## About this exercise
Pull each line containing "microseconds" out of the data and copy it.

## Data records

━━━

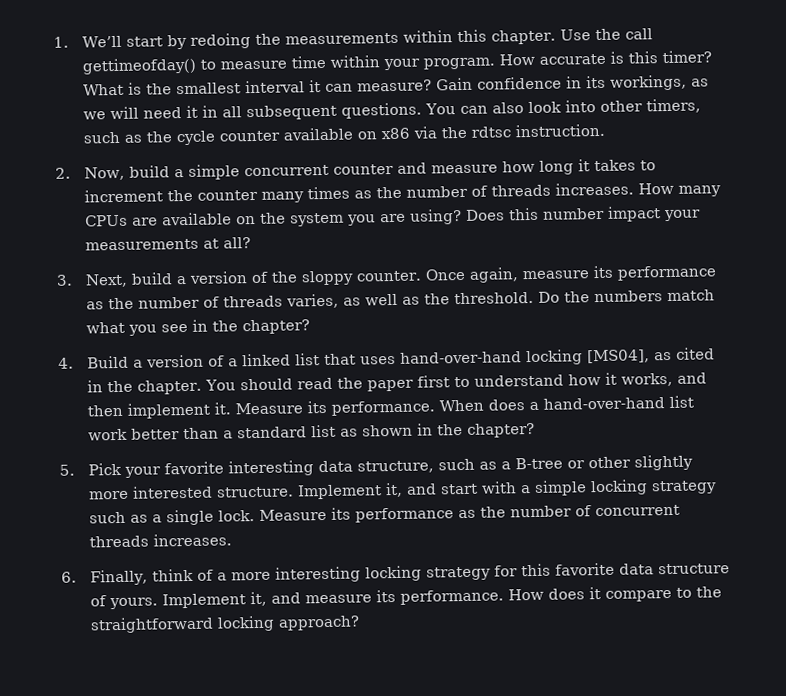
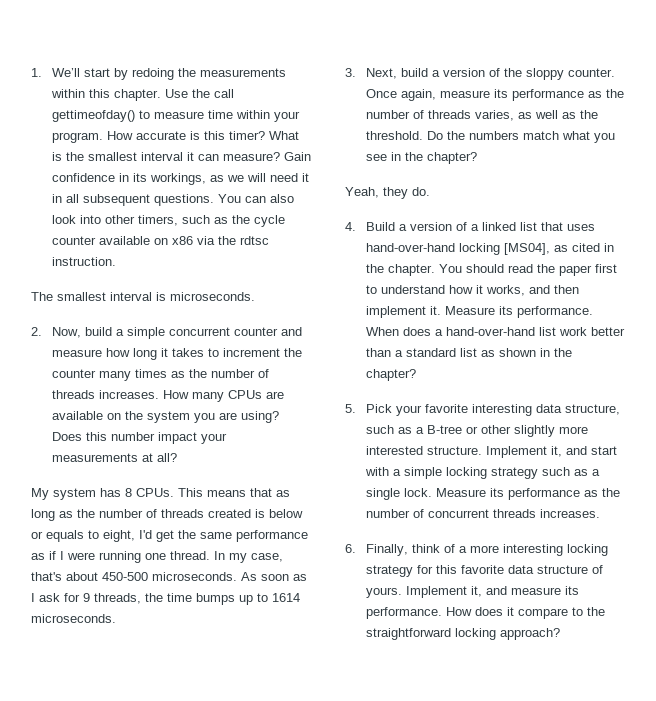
(606, 130) none -> [31,292,255,301] // The smallest interval is microseconds.
(252, 243) none -> [31,488,290,500] [31,509,303,521] [31,530,308,542] [31,551,283,563] [31,572,307,581] [31,593,300,605] [31,614,116,623] // My system has 8 CPUs. This means that as long as the number of threads created is below or equals to eight, I'd get the same performance as if I were running one thread. In my case, that's about 450-500 microseconds. As soon as I ask for 9 threads, the time bumps up to 1614 microseconds.
(311, 327) none -> [345,187,430,199] // Yeah, they do.

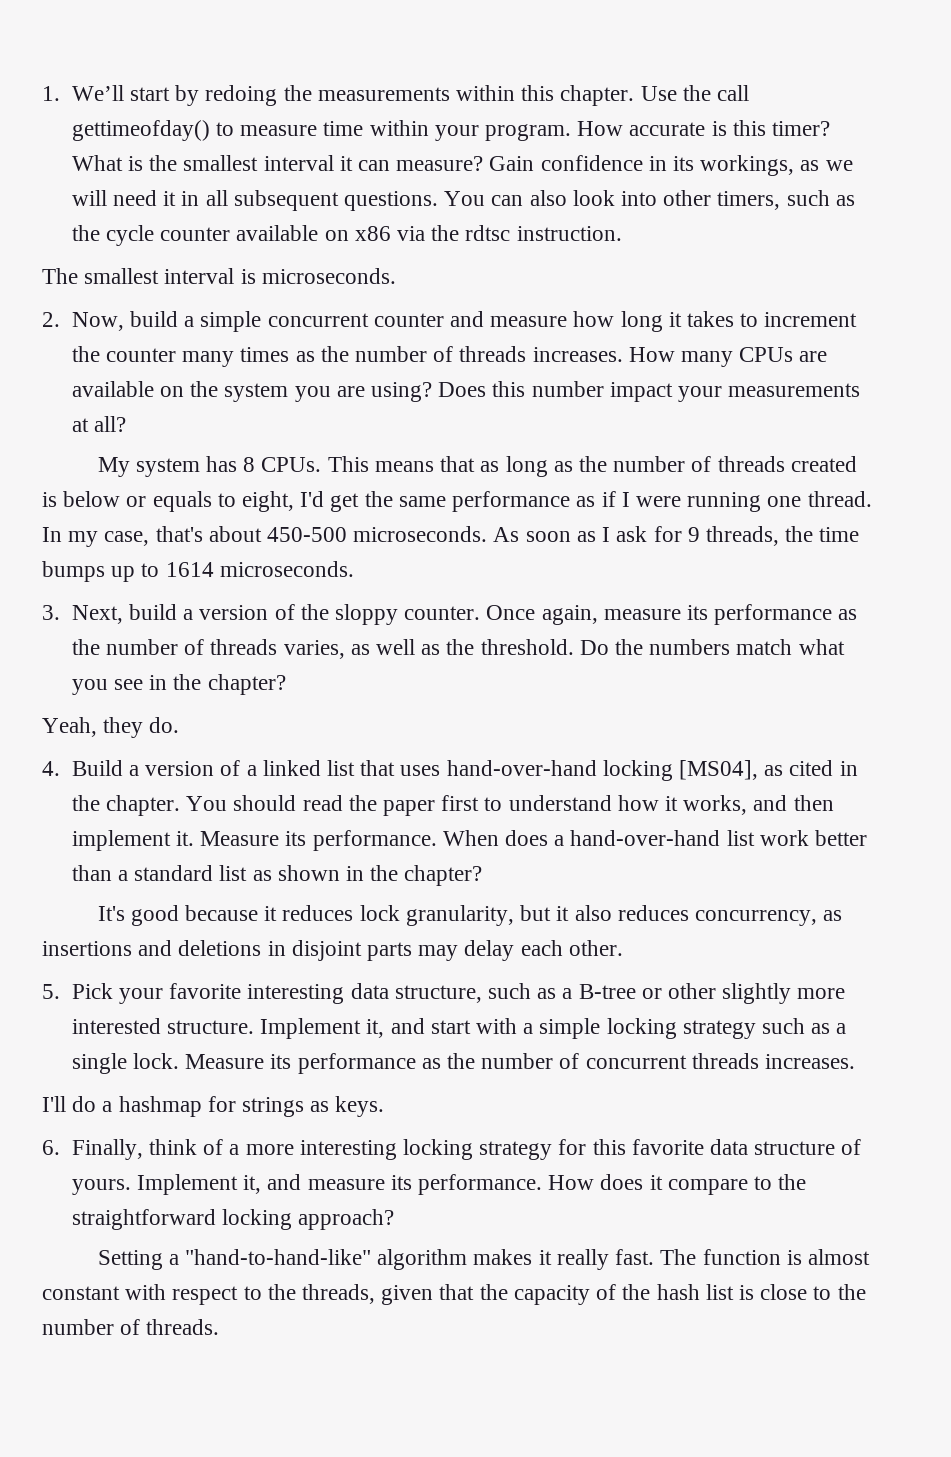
(416, 375) none -> [97,905,843,926] [42,940,623,961] // It's good because it reduces lock granularity, but it also reduces concurrency, as insertions and deletions in disjoint parts may delay each other.
(600, 513) none -> [42,1096,385,1117] // I'll do a hashmap for strings as keys.
(560, 634) none -> [97,1249,870,1270] [42,1284,866,1305] [42,1319,220,1335] // Setting a "hand-to-hand-like" algorithm makes it really fast. The function is almost constant with respect to the threads, given that the capacity of the hash list is close to the number of threads.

━━━

## Task result
(606, 130) none -> [31,292,255,301] // The smallest interval is microseconds.
(252, 243) none -> [31,488,290,500] [31,509,303,521] [31,530,308,542] [31,551,283,563] [31,572,307,581] [31,593,300,605] [31,614,116,623] // My system has 8 CPUs. This means that as long as the number of threads created is below or equals to eight, I'd get the same performance as if I were running one thread. In my case, that's about 450-500 microseconds. As soon as I ask for 9 threads, the time bumps up to 1614 microseconds.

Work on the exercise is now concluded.